Arguments have been advanced by the corporate industry in support of the Ordinances. Those concern the prevailing tendencies for small firms to avoid expansions in order to evade the labour regulations as relate to the large ones. Removal of such restrictions would, as have been argued, encourage the small ones to expand. Also the measures, as claimed, would attract investment by making it easier to manage and cheaper to engage labour. Using the same argument, industry expects that by improving the competitive capacity, India would successfully entice foreign investors away from China. Finally, and rather unbelievably, industry also expects that stretching working hours to the 12 hour norm will be labour-saving and as such will be of help in situations where labour is in short supply. It sounds strange to hear about labour shortage in a labour surplus country like India today! Are they fearing the loss of cheap sources of labour with the decimation of workers as they try the route to their villages in the reverse flow of migrants?

One may just question here if industry in states mentioned above are right in claiming that the measures would be able to generate a favourable investment climate by scratching the few labour rights as still prevail in India? While engaging labour may be rendered both easier and cheaper, incentives to invest will also be determined by a large number of other issues (like state of demand, infrastructure, expectations in the market) none of which can be taken for granted by moving the Ordinances.

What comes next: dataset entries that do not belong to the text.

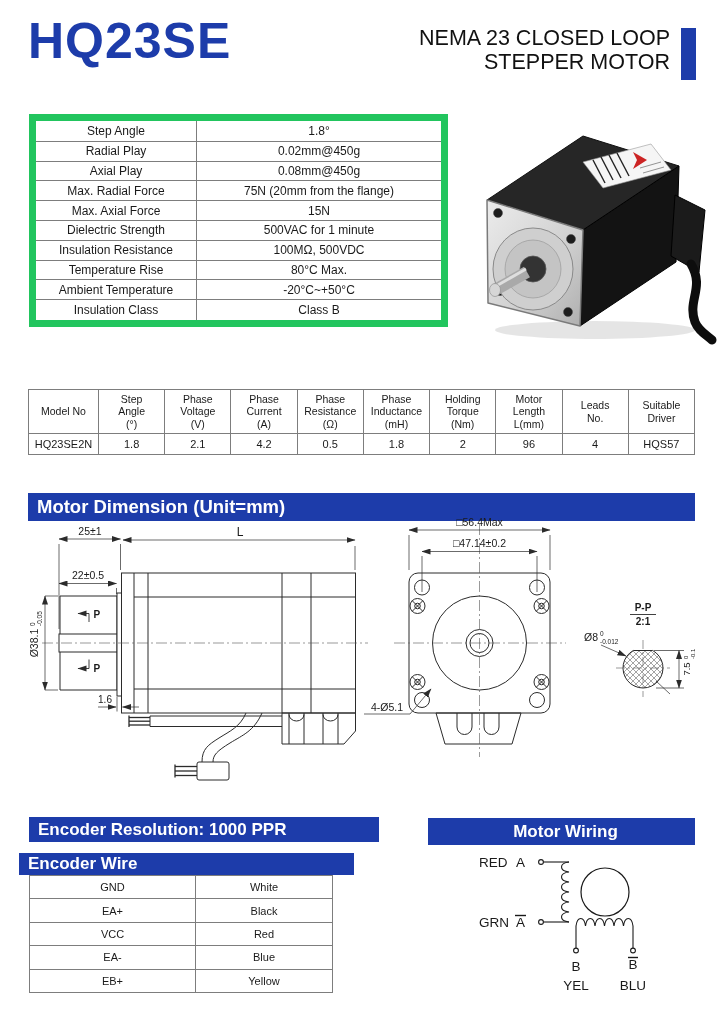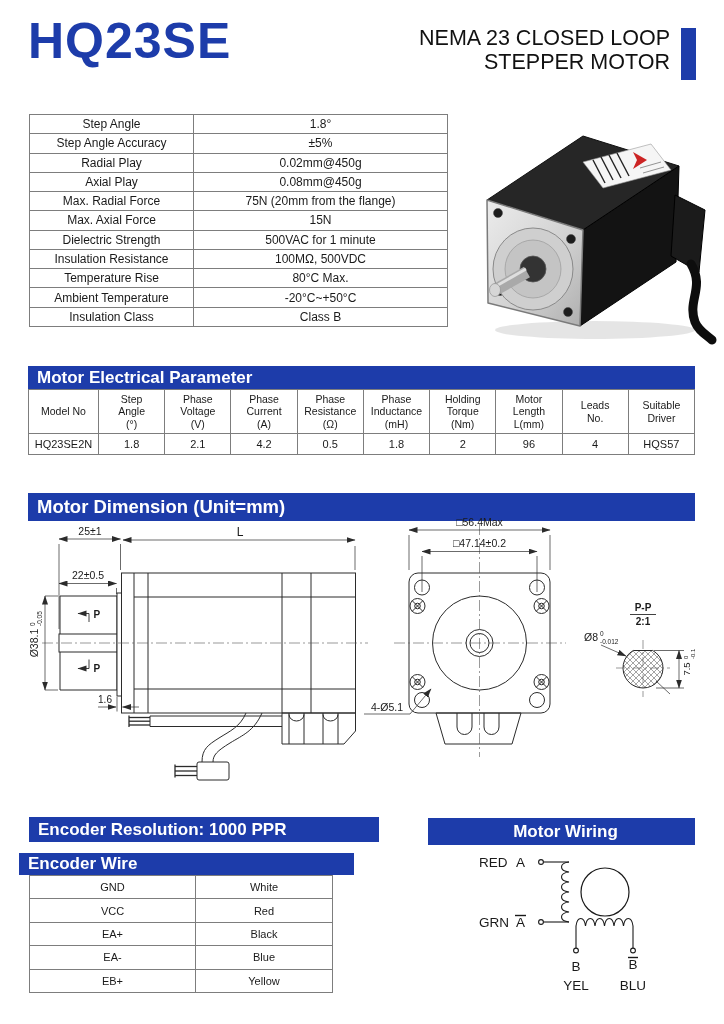--- a/index.html
+++ b/index.html
@@ -22,7 +22,7 @@
   table{border-collapse:collapse;table-layout:fixed;}
   td{border:1px solid #7d7d7d;text-align:center;vertical-align:middle;padding:0 2px;
      overflow:hidden;white-space:nowrap;}
-  .spec-table{left:29px;top:114px;width:419px;height:213px;font-size:12px;border:1px solid #22c55e;}
+  .spec-table{left:29px;top:114px;width:419px;height:213px;font-size:12px;border:7px solid #22c55e;}
   .elec-table{left:28px;top:389px;width:667px;height:63px;font-size:11px;border:1px solid #555;}
   .elec-table td.eh{white-space:pre-line;line-height:1.18;font-size:10.5px;height:43px;}
   .elec-table td.ed{height:20px;}

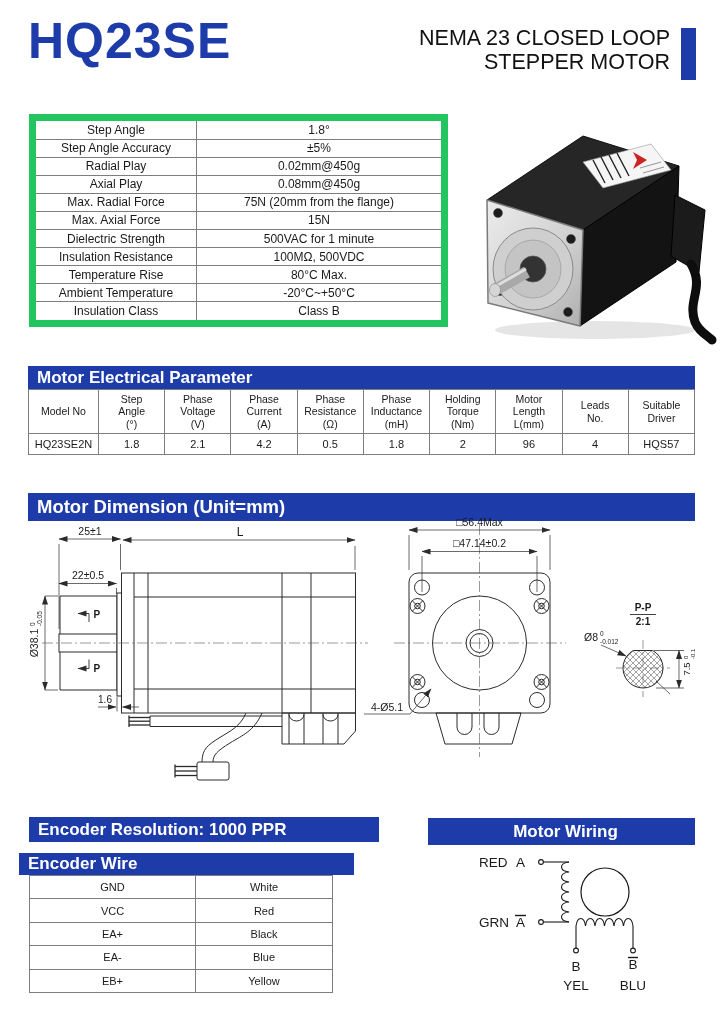--- a/index.html
+++ b/index.html
@@ -53,10 +53,6 @@
           <td>1.8°</td>
         </tr>
       <tr>
-          <td>Step Angle Accuracy</td>
-          <td>±5%</td>
-        </tr>
-      <tr>
           <td>Radial Play</td>
           <td>0.02mm@450g</td>
         </tr>

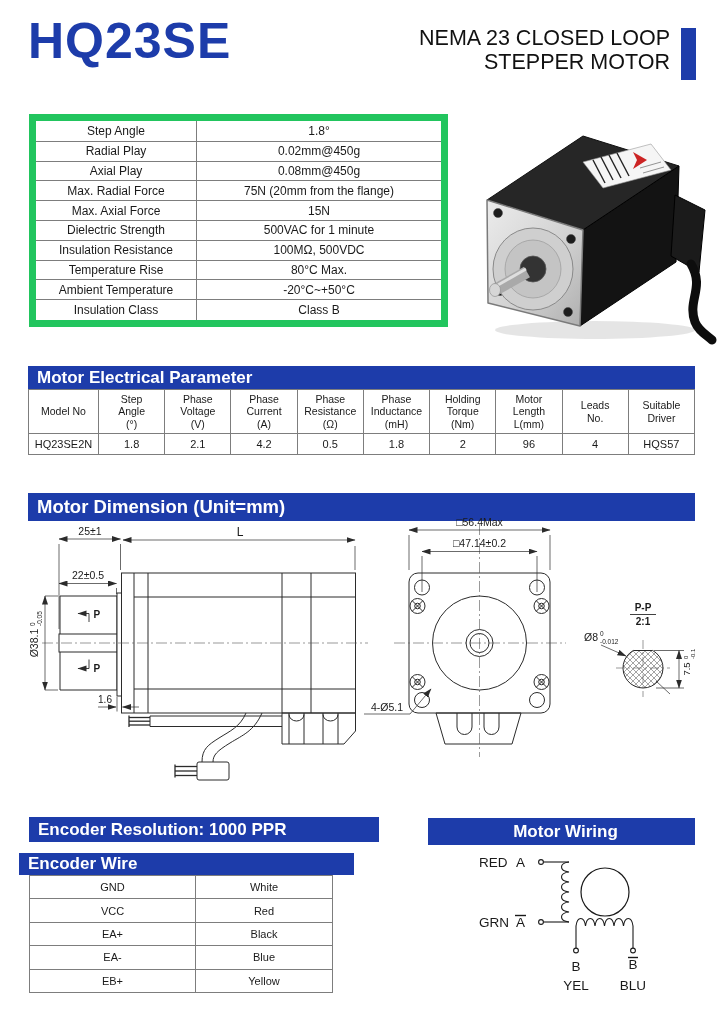--- a/index.html
+++ b/index.html
@@ -129,7 +129,6 @@
     </g>
   </svg>
 
-  <div class="abs banner b-elec">Motor Electrical Parameter</div>
   <table class="abs elec-table">
     <colgroup>
         <col style="width:70px">

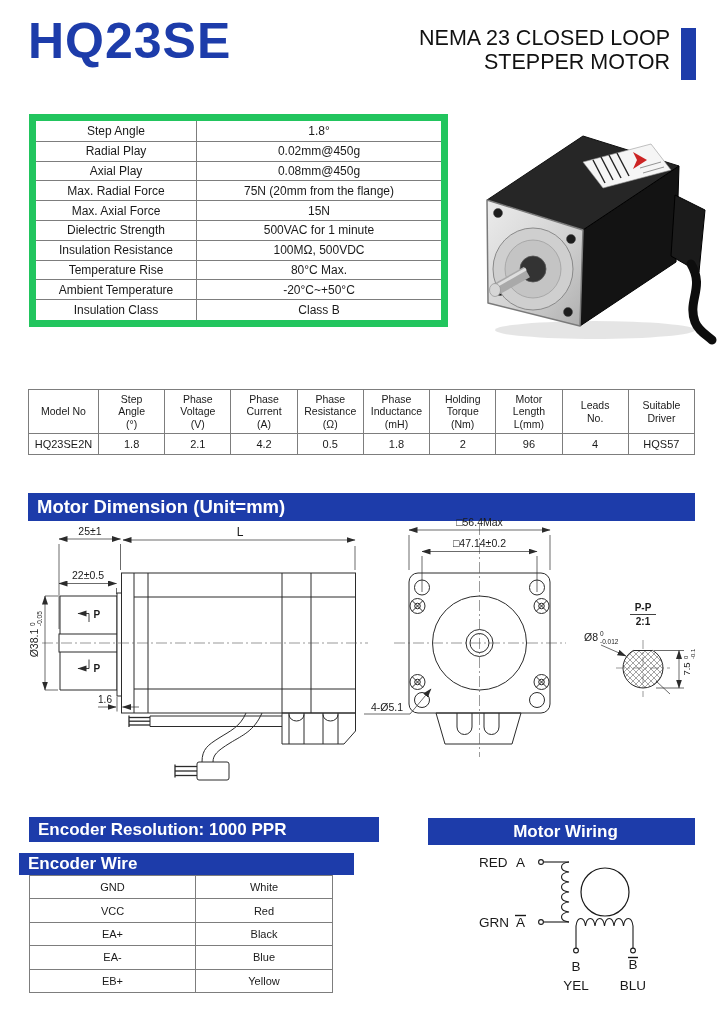--- a/index.html
+++ b/index.html
@@ -338,12 +338,12 @@
           <td>White</td>
         </tr>
       <tr>
+          <td>EA+</td>
+          <td>Black</td>
+        </tr>
+      <tr>
           <td>VCC</td>
           <td>Red</td>
-        </tr>
-      <tr>
-          <td>EA+</td>
-          <td>Black</td>
         </tr>
       <tr>
           <td>EA-</td>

Finally, it must be recognised that the strict labour discipline invoked by the Ordinances relate only to the formal or the organised sector of industry and services . The formal sector, on an average, employs only 7% of the aggregate labour force and the rest of the 93% remain with the informal sector. Further, since 50% or more of workers in the formal sector are engaged in the capacity of casual or informally employed, it remains that the Ordinance in the four states (or more to follow) may only catch around 3.5% of workers which currently enjoy such labour rights as are still there. Can industry justify the Ordinances even by the benefits expected for the prevailing and future investors in those states?

Possibly the measures are being regarded both by the state and by big capital as an opportune strategy in time of the lockdown under the Pandemic specifically, to further the much sought-after onslaughts of capital on labour. Issues relating to the jobless informal workers swelling the numbers of the unprecedented reverse migration , all under inhuman conditions , do not form an agenda in framing such Ordinances.